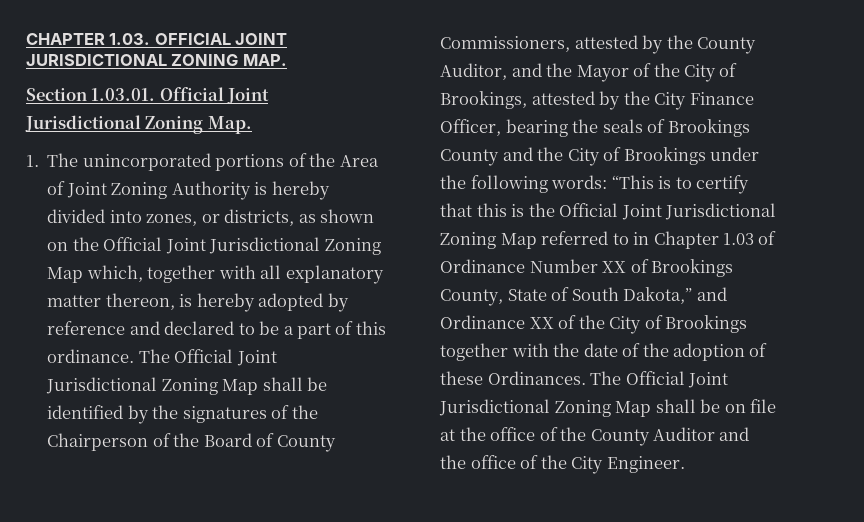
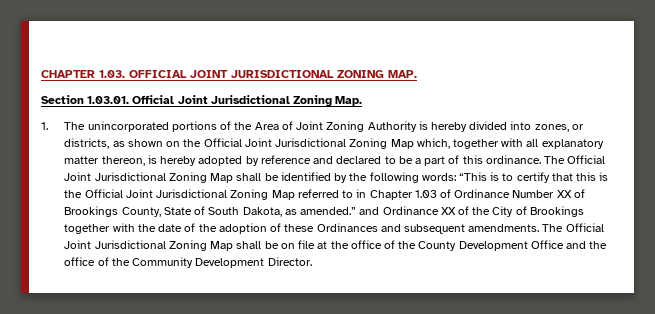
- The Official Joint Jurisdictional Zoning Map shall be identified by the signatures of the Chairperson of the Board of County Commissioners, attested by the County Auditor, and the Mayor of the City of Brookings, attested by the City Finance Officer, bearing the seals of Brookings County and the City of Brookings under the following words: “This is to certify that this is the Official Joint Jurisdictional Zoning Map referred to in Chapter 1.03 of Ordinance Number XX of Brookings County, State of South Dakota,” and Ordinance XX of the City of Brookings together with the date of the adoption of these Ordinances.
+ The Official Joint Jurisdictional Zoning Map shall be identified by the following words: “This is to certify that this is the Official Joint Jurisdictional Zoning Map referred to in Chapter 1.03 of Ordinance Number XX of Brookings County, State of South Dakota, as amended.” and Ordinance XX of the City of Brookings together with the date of the adoption of these Ordinances and subsequent amendments.
- The Official Joint Jurisdictional Zoning Map shall be on file at the office of the County Auditor and the office of the City Engineer.
+ The Official Joint Jurisdictional Zoning Map shall be on file at the office of the County Development Office and the office of the Community Development Director.

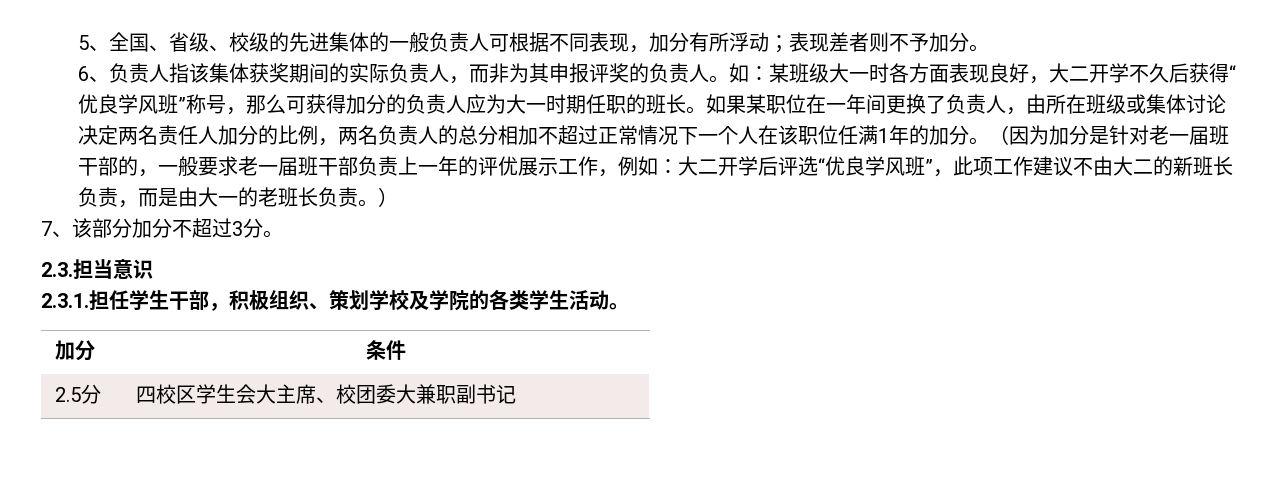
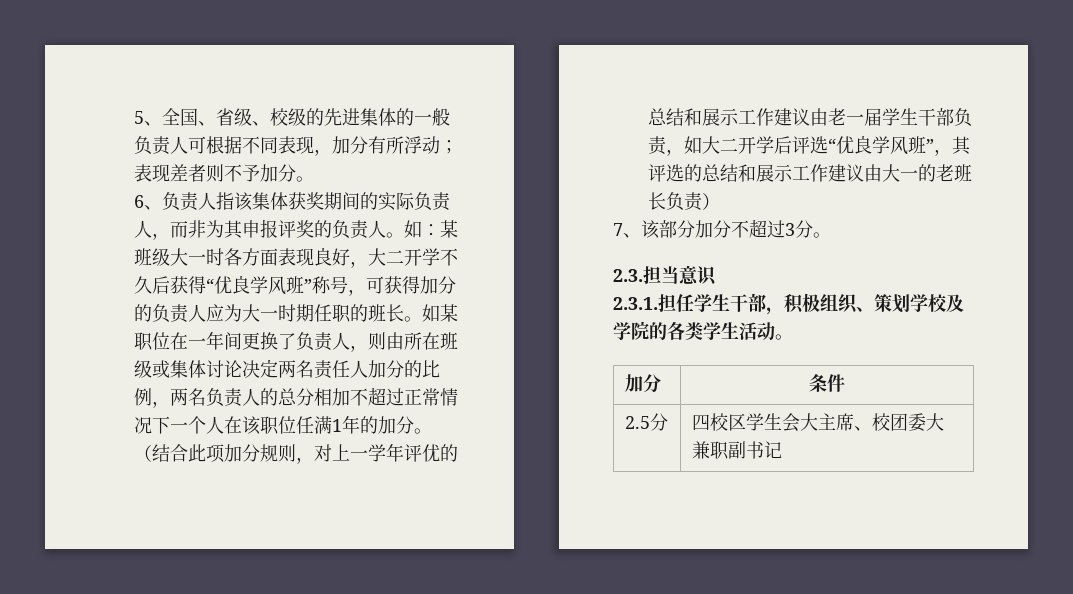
- 如：某班级大一时各方面表现良好，大二开学不久后获得“优良学风班”称号，那么可获得加分的负责人应为大一时期任职的班长。
+ 如：某班级大一时各方面表现良好，大二开学不久后获得“优良学风班”称号，可获得加分的负责人应为大一时期任职的班长。
- 如果某职位在一年间更换了负责人，由所在班级或集体讨论决定两名责任人加分的比例，两名负责人的总分相加不超过正常情况下一个人在该职位任满1年的加分。
+ 如某职位在一年间更换了负责人，则由所在班级或集体讨论决定两名责任人加分的比例，两名负责人的总分相加不超过正常情况下一个人在该职位任满1年的加分。
- （因为加分是针对老一届班干部的，一般要求老一届班干部负责上一年的评优展示工作，例如：大二开学后评选“优良学风班”，此项工作建议不由大二的新班长负责，而是由大一的老班长负责。）
+ （结合此项加分规则，对上一学年评优的总结和展示工作建议由老一届学生干部负责，如大二开学后评选“优良学风班”，其评选的总结和展示工作建议由大一的老班长负责）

● Exercise brief:
Among the entries above, some lines may hold the string "file". State how many, and give nothing but the number.

● Problem solution:
2